The accident that put her in court that day for a DUI causing death was devastating, putting her in a wheelchair while she recovered, and taking an unsuspecting man’s life.
Just a few hours before everyone else was due to get up and head to work on a beautiful fall morning last September, 41-year-old Lerma was headed home from a night of heavy drinking. Traveling at 75 miles per hour, she roared down the highway in the wrong direction, straight into oncoming traffic. And crashed headfirst into Gregory Gene Johnson’s Hyundai.
The impact was enormous. Both vehicles burst into flames. A witness, who arrived moments after the accident was able to pull Lerma from the burning wreckage of her car. But Johnson was not so lucky. The heat of the fire was too intense. The good Samaritan who helped Lerma out of her car couldn’t even get close enough to Johnson’s vehicle because of the flames. There was nothing he could do.
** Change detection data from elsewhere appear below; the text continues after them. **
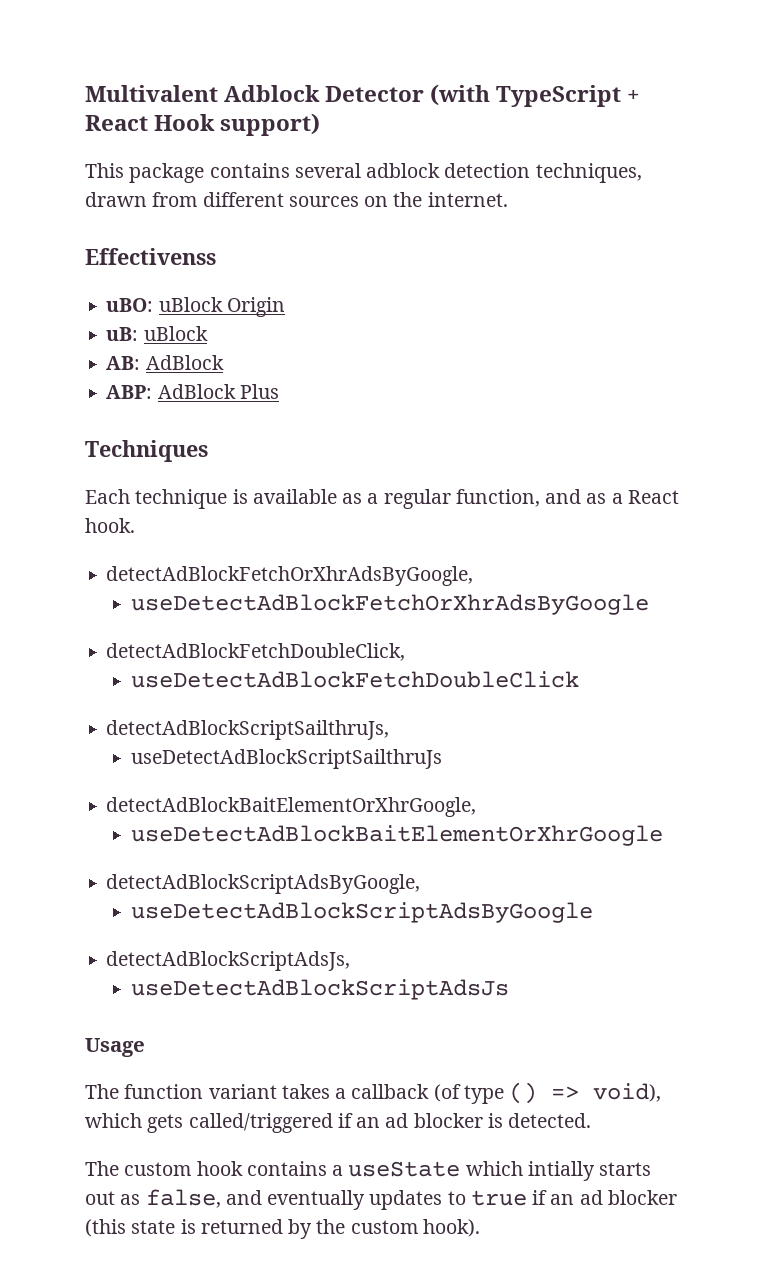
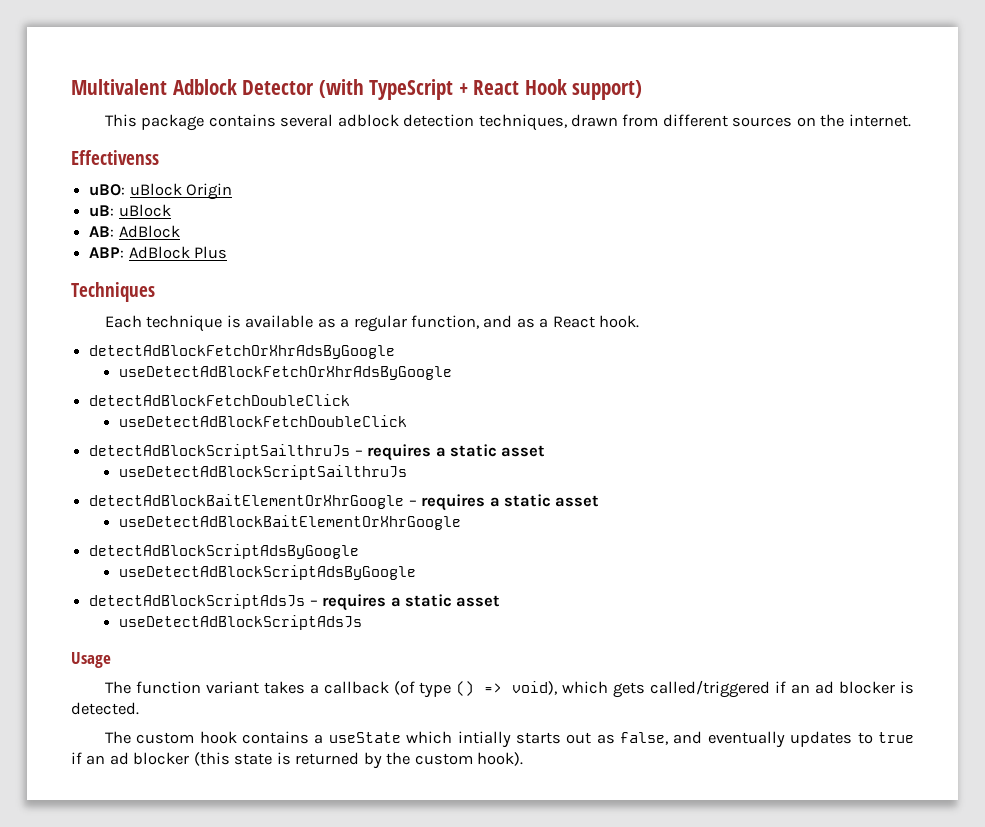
[106,566,474,586] detectAdBlockFetchOrXhrAdsByGoogle, -> [89,345,396,359] detectAdBlockFetchOrXhrAdsByGoogle
[106,643,406,661] detectAdBlockFetchDoubleClick, -> [89,394,351,406] detectAdBlockFetchDoubleClick
[106,720,390,740] [130,749,442,769] [106,797,477,817] detectAdBlockScriptSailthruJs, // useDetectAdBlockScriptSailthruJs // detectAdBlockBaitElementOrXhrGoogle, -> [89,444,546,461] [119,465,408,480] [89,494,600,511] detectAdBlockScriptSailthruJs – requires a static asset // useDetectAdBlockScriptSailthruJs // detectAdBlockBaitElementOrXhrGoogle – requires a static asset
[106,874,421,894] detectAdBlockScriptAdsByGoogle, -> [89,544,360,559] detectAdBlockScriptAdsByGoogle
[106,951,351,971] detectAdBlockScriptAdsJs, -> [89,594,501,611] detectAdBlockScriptAdsJs – requires a static asset

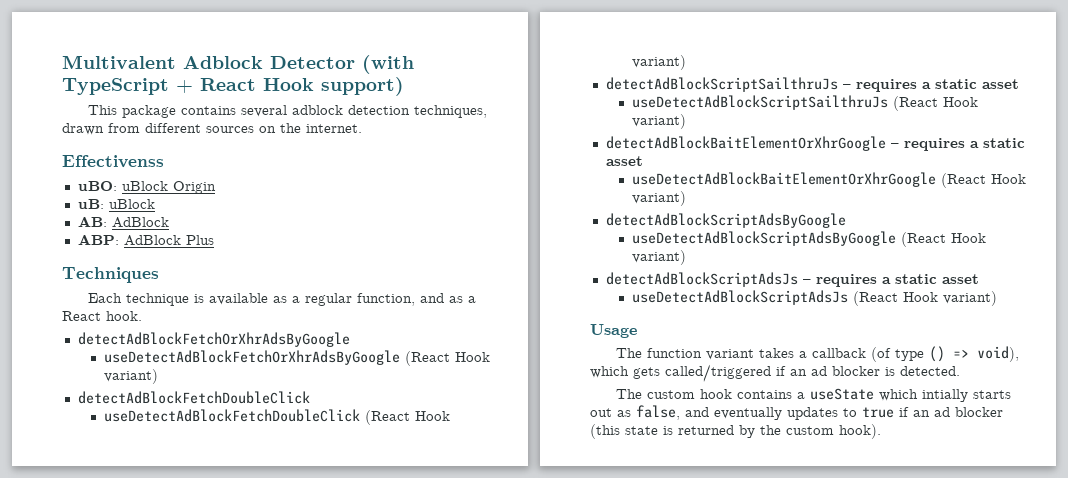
(453, 373) none -> [405,351,491,366] [104,369,159,384] (React Hook variant)
(408, 421) none -> [365,410,451,425] [632,55,687,70] (React Hook variant)
(408, 472) none -> [893,96,979,111] [632,114,687,129] (React Hook variant)
(462, 522) none -> [941,173,1027,188] [632,191,687,206] (React Hook variant)
(417, 572) none -> [901,232,987,247] [632,250,687,265] (React Hook variant)
(363, 622) none -> [853,291,998,306] (React Hook variant)

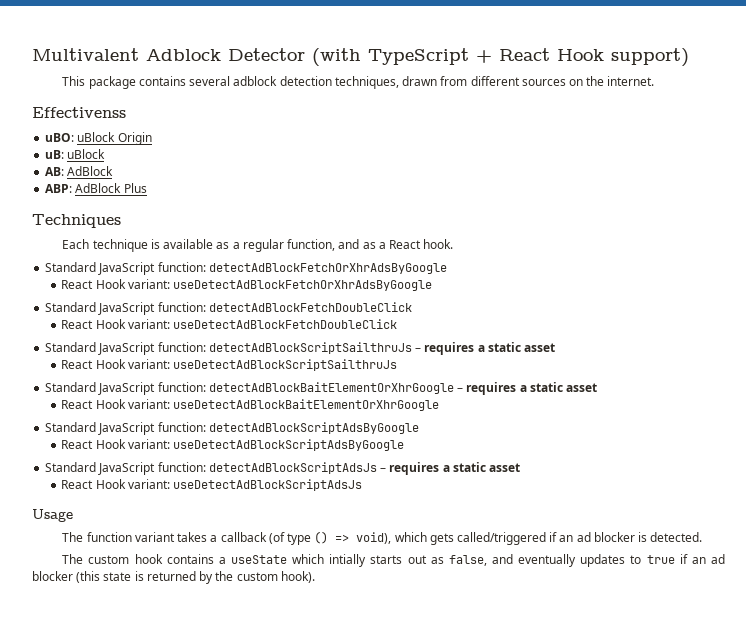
[77,332,350,347] [104,350,491,366] [104,369,159,384] [77,391,310,404] [104,409,451,425] [632,55,687,70] detectAdBlockFetchOrXhrAdsByGoogle // useDetectAdBlockFetchOrXhrAdsByGoogle (React Hook variant) // detectAdBlockFetchDoubleClick // useDetectAdBlockFetchDoubleClick (React Hook variant) // -> [45,262,447,275] [61,279,433,291] [45,302,412,315] [61,319,398,329] [45,342,206,355] Standard JavaScript function: detectAdBlockFetchOrXhrAdsByGoogle // React Hook variant: useDetectAdBlockFetchOrXhrAdsByGoogle // Standard JavaScript function: detectAdBlockFetchDoubleClick // React Hook variant: useDetectAdBlockFetchDoubleClick // Standard JavaScript function:
[632,95,979,111] [632,114,687,129] useDetectAdBlockScriptSailthruJs (React Hook variant) // -> [61,359,398,371] [45,382,206,395] React Hook variant: useDetectAdBlockScriptSailthruJs // Standard JavaScript function:
[632,172,1027,188] [632,191,687,206] [605,213,846,228] [632,231,987,247] [632,250,687,265] useDetectAdBlockBaitElementOrXhrGoogle (React Hook variant) // detectAdBlockScriptAdsByGoogle // useDetectAdBlockScriptAdsByGoogle (React Hook variant) // -> [61,399,440,411] [45,422,419,435] [61,439,405,451] [45,462,206,475] React Hook variant: useDetectAdBlockBaitElementOrXhrGoogle // Standard JavaScript function: detectAdBlockScriptAdsByGoogle // React Hook variant: useDetectAdBlockScriptAdsByGoogle // Standard JavaScript function:
[632,290,998,306] useDetectAdBlockScriptAdsJs (React Hook variant) -> [61,479,363,491] React Hook variant: useDetectAdBlockScriptAdsJs

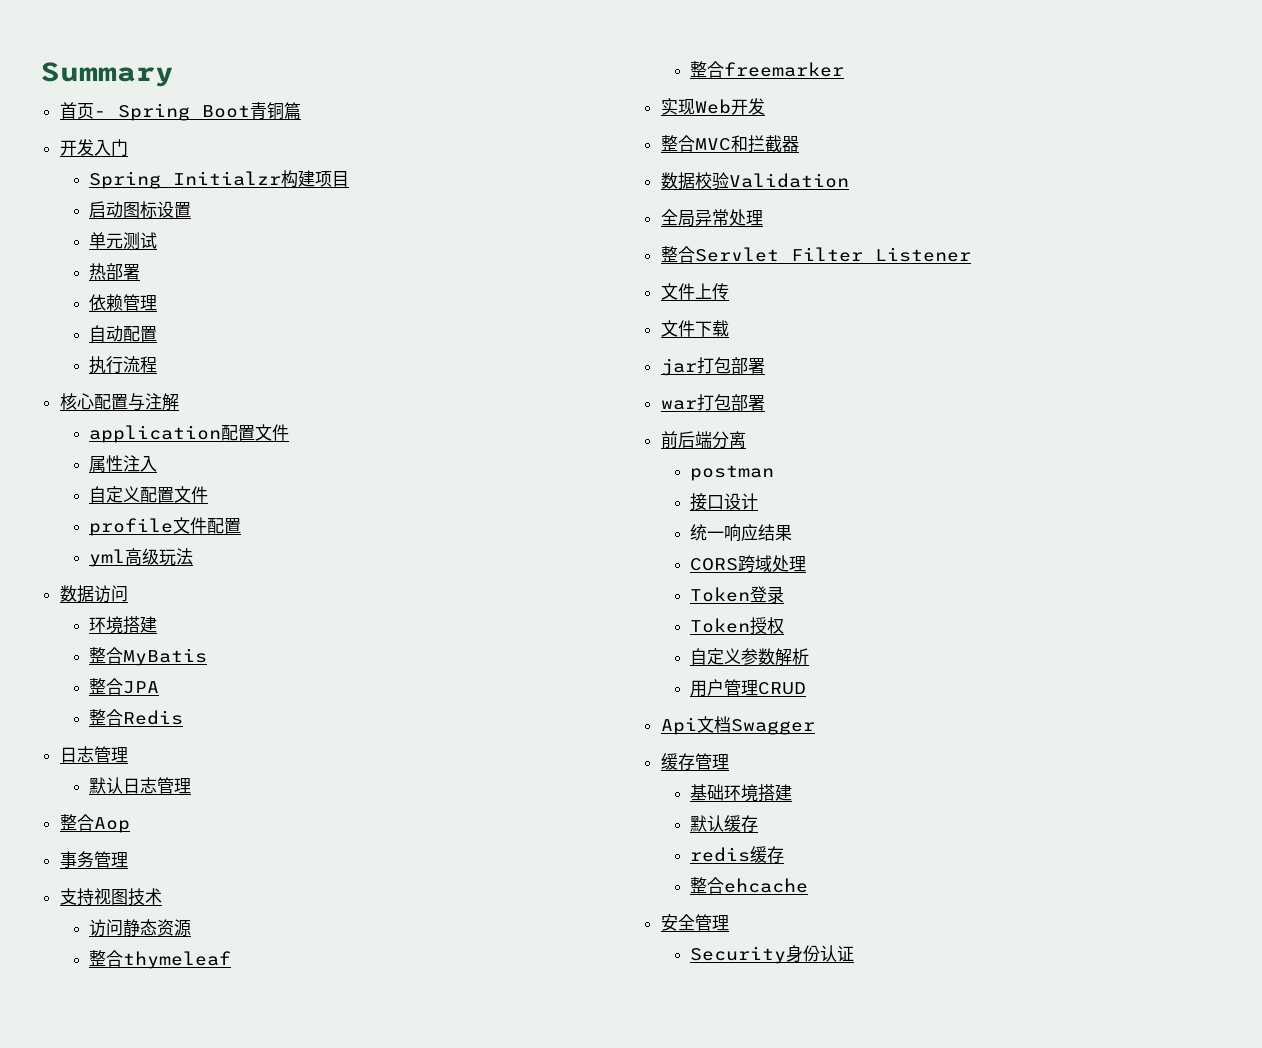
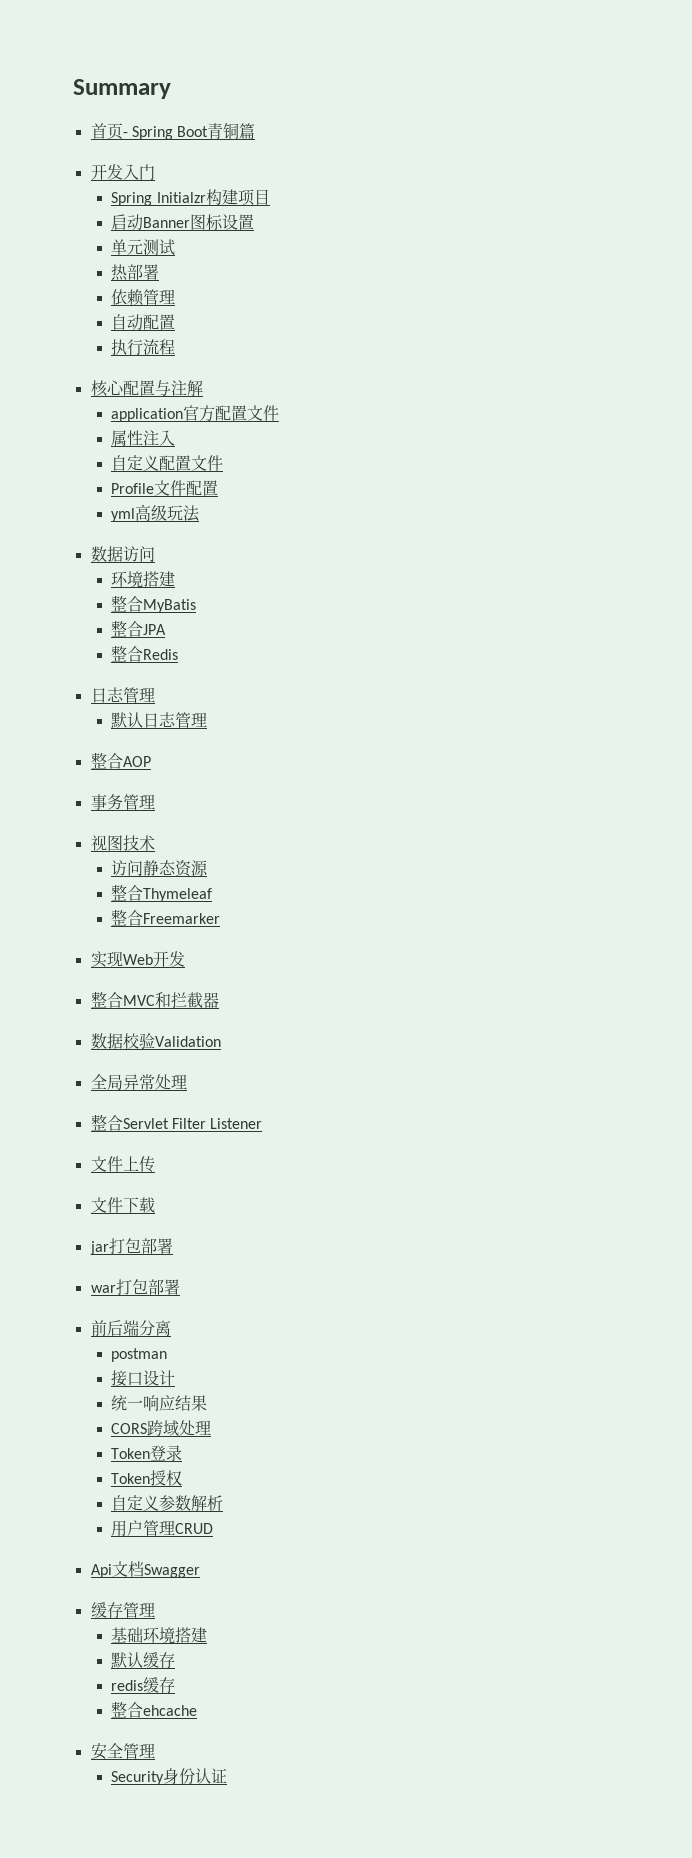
(123, 209) none -> [143,217,191,228] Banner
(221, 434) none -> [183,405,216,422] 官方
[88,518,173,536] profile -> [111,483,155,494] Profile
[93,817,130,833] Aop -> [122,756,151,767] AOP
[59,888,94,906] 支持 -> (155, 801) none
[122,951,231,969] [689,61,844,78] thymeleaf // 整合freemarker -> [143,888,213,902] [111,909,221,926] Thymeleaf // 整合Freemarker

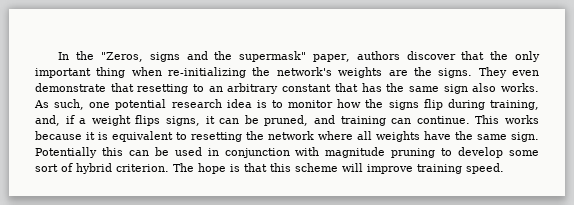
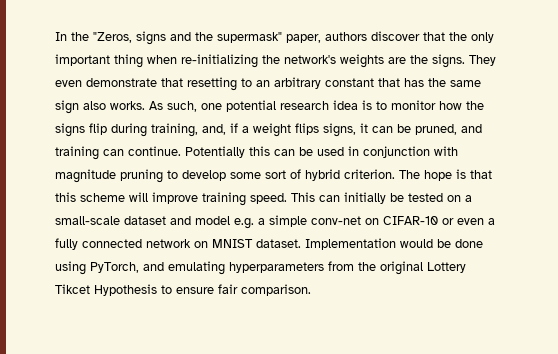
[475,115,540,124] [35,131,539,142] This works because it is equivalent to resetting the network where all weights have the same sign. -> (181, 151) none
(504, 168) none -> [291,192,472,204] [55,215,495,229] [55,238,483,250] [55,261,466,275] [55,284,311,296] This can initially be tested on a small-scale dataset and model e.g. a simple conv-net on CIFAR-10 or even a fully connected network on MNIST dataset. Implementation would be done using PyTorch, and emulating hyperparameters from the original Lottery Tikcet Hypothesis to ensure fair comparison.

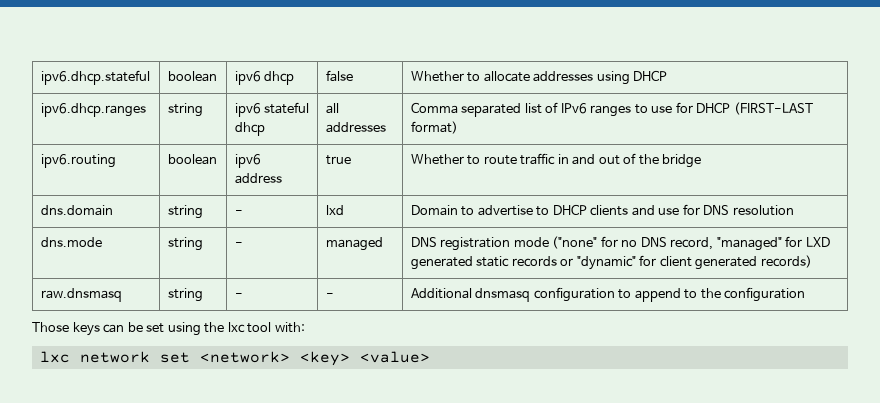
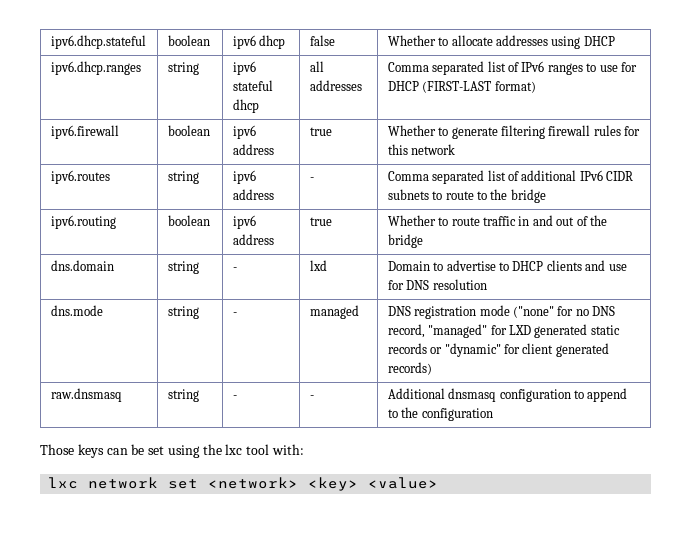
(458, 127) none -> [50,125,119,139] [167,125,210,136] [232,125,256,139] [232,144,274,155] [309,127,332,136] [387,125,641,139] [387,144,456,155] [50,170,110,184] [167,171,199,184] [232,170,256,184] [232,189,274,200] [309,177,314,181] [387,170,634,184] [387,189,546,203] // ipv6.firewall | boolean | ipv6 address | true | Whether to generate filtering firewall rules for this network // ipv6.routes | string | ipv6 address | - | Comma separated list of additional IPv6 CIDR subnets to route to the bridge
According to a Grand Rapids Police Department crash reconstructionist, there was no indication that Lerma had applied the brakes before impact. She likely had no idea that a DUI causing death was about to happen. Police records show her blood alcohol content at more than two and a half times the state limit.
Lerma is currently free on a $25,000 bond. Her sentencing is scheduled for June 8th, which gives her just over a month of freedom before she is due to serve time behind bars. Under Michigan law, operating while intoxicated causing death is a felony punishable by up to 15 years in jail, a fine of up to $10,000, possible vehicle forfeiture, mandatory vehicle immobilization and possible financial restitution.